The Greatest Reward

Editor’s Note: This is the sixth installment of articles about missionaries Russell and Darlene Deibler. Click here to read the first article, “Evidence Not Seen” Click here to read the second, “Beautiful Feet” Click here to read the third, “Walking With Jesus” Click here to read the fourth, Face to Face With Evil Click here to read the fifth, “Lord, Just One Banana

By DANNY MINTON

Darlene slowly peeled the last blackened banana, thanking God for the blessing she had received despite her doubts. Little did she know that an act of kindness done months before would save her life. As she savored each bite of her gift from God, she heard the heavy shoes of the guard make their way to her cell door. The door jerked open, and the guard demanded, “Get up, quickly. We’re taking you somewhere else.”

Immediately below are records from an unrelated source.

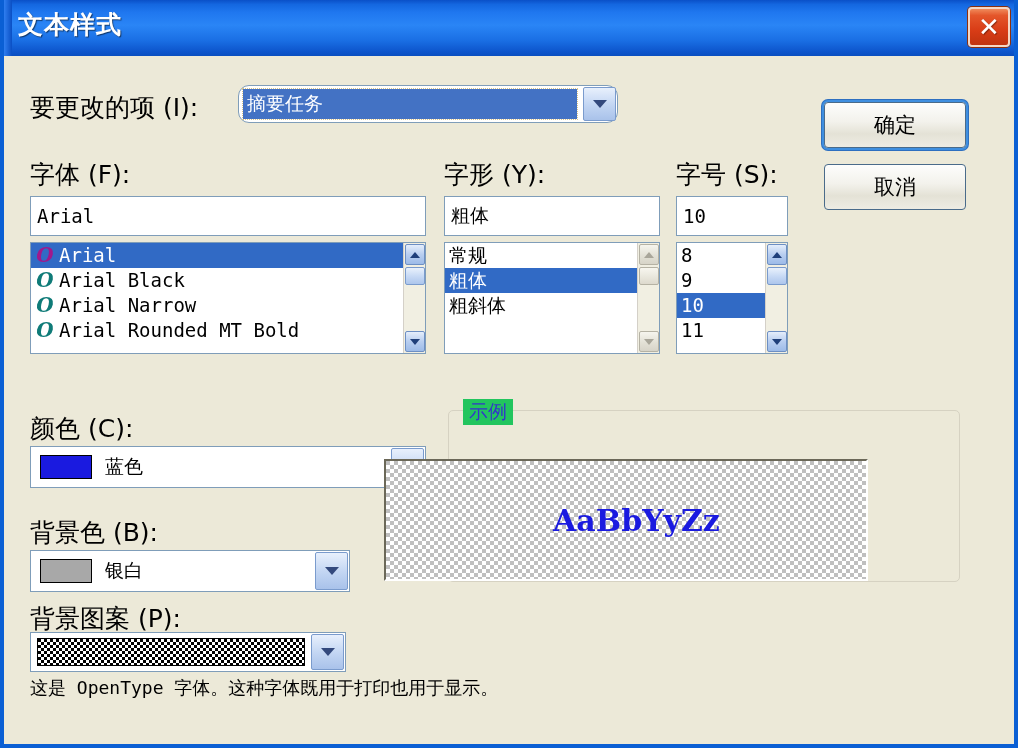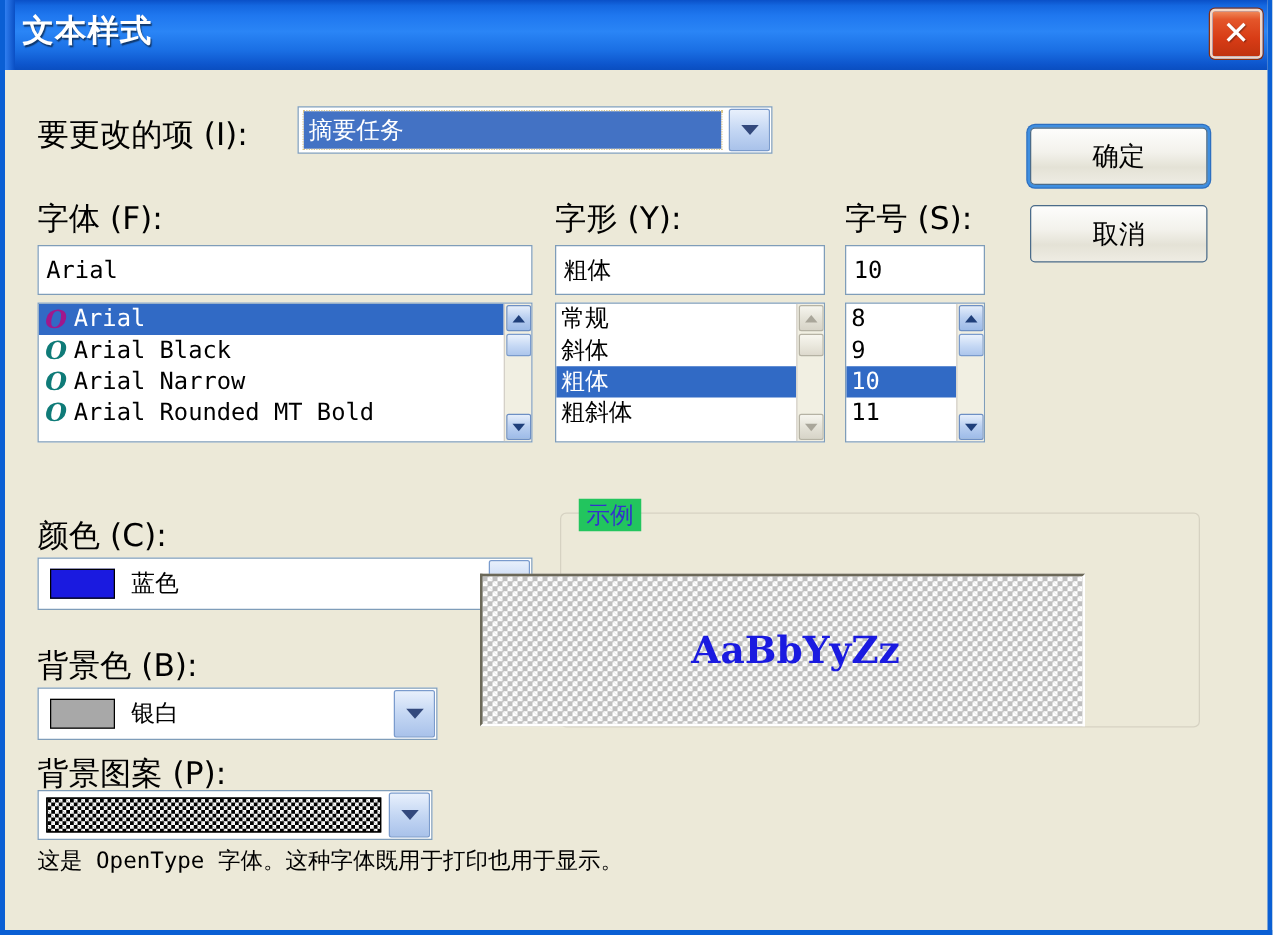--- a/index.html
+++ b/index.html
@@ -399,21 +399,21 @@
 <div id="dialog">
 
   <div class="titlebar">
     <div class="title-text">文本样式</div>
     <div class="close-btn">
       <div class="x">✕</div>
     </div>
   </div>
 
   <div class="lbl" style="left:26px; top:91px;">要更改的项 (I):</div>
-  <div class="combo" style="left:234px; top:85px; width:380px; height:38px;">
+  <div class="combo" style="left:234px; top:85px; width:380px; height:38px;border-radius:11px;">
     <div class="combo-sel-text">摘要任务</div>
     <div class="combo-arrow">
         <div class="arw"></div>
       </div>
   </div>
 
   <div class="lbl" style="left:26px; top:158px;">字体 (F):</div>
   <div class="field" style="left:26px; top:196px; width:396px; height:40px;">
     <div class="txt">Arial</div>
   </div>
@@ -448,23 +448,20 @@
   </div>
 
   <div class="lbl" style="left:440px; top:158px;">字形 (Y):</div>
   <div class="field" style="left:440px; top:196px; width:216px; height:40px;">
     <div class="txt cjk">粗体</div>
   </div>
   <div class="listbox" style="left:440px; top:242px; width:216px; height:112px;">
     <div class="list-items">
       <div class="li cjk">
           <span>常规</span>
-        </div>
-      <div class="li cjk">
-          <span>斜体</span>
         </div>
       <div class="li cjk sel">
           <span>粗体</span>
         </div>
       <div class="li cjk">
           <span>粗斜体</span>
         </div>
     </div>
     <div class="vscroll disabled">
       <div class="sb-btn up">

She and two of her American friends were roughly tossed into a waiting car and headed out of the death camp. At first, she thought they were returning to their original camp, but fear entered her thoughts when the car turned in the opposite direction. The new location was the secret police headquarters. Standing before them were “the Brain,” the man over the interrogators, one of whom demanded that Darlene copy a letter they would dictate to her confessing their involvement as spies. As soon as Darlene signed the letter, she found herself against a wall with “the Brain” blasting her, “You’ve done this and this and this, and as an American spy, you are worthy of death.” She watched as he drew his sword when suddenly a car pulled up outside with screeching brakes.

Outside, they could hear yelling and arguing, then the women were escorted out and again tossed into the vehicle, headed toward the original Kampili camp. Before being released, “the Brain” made one final statement to Darlene, “If you ever have contact with anyone outside the camp, I’ll get you; or if you ever tell anyone about what happened to you, you’ll not escape the next time!”

Russell and Darlene Deibler

The daily struggle of prison camp life would continue for the remaining months of the war. However, Mr. Yamaji was different and not as harsh as previously. Eventually, the war would end, and the American forces freed the women from the camp. On her final day in camp, Darlene went to see Mr. Yamaji to thank him for coming to the death camp and getting the bananas that she felt saved her life. “Did you know that the Kempeitai men said they would cut off my head?” she told Mr. Yamaji. With a note of compassion, Mr. Yamaji answered, “Njonja, I told them you were not a spy. I knew you weren’t, because of what you had told me about God, here in my office. I told them what you had told me. I’m sorry, Njonja, that your husband died, and you have had so much trouble, but now go back to America.” This meeting would be the last time Darlene would see Mr. Yamaji, but her most treasured memory of him was yet to come.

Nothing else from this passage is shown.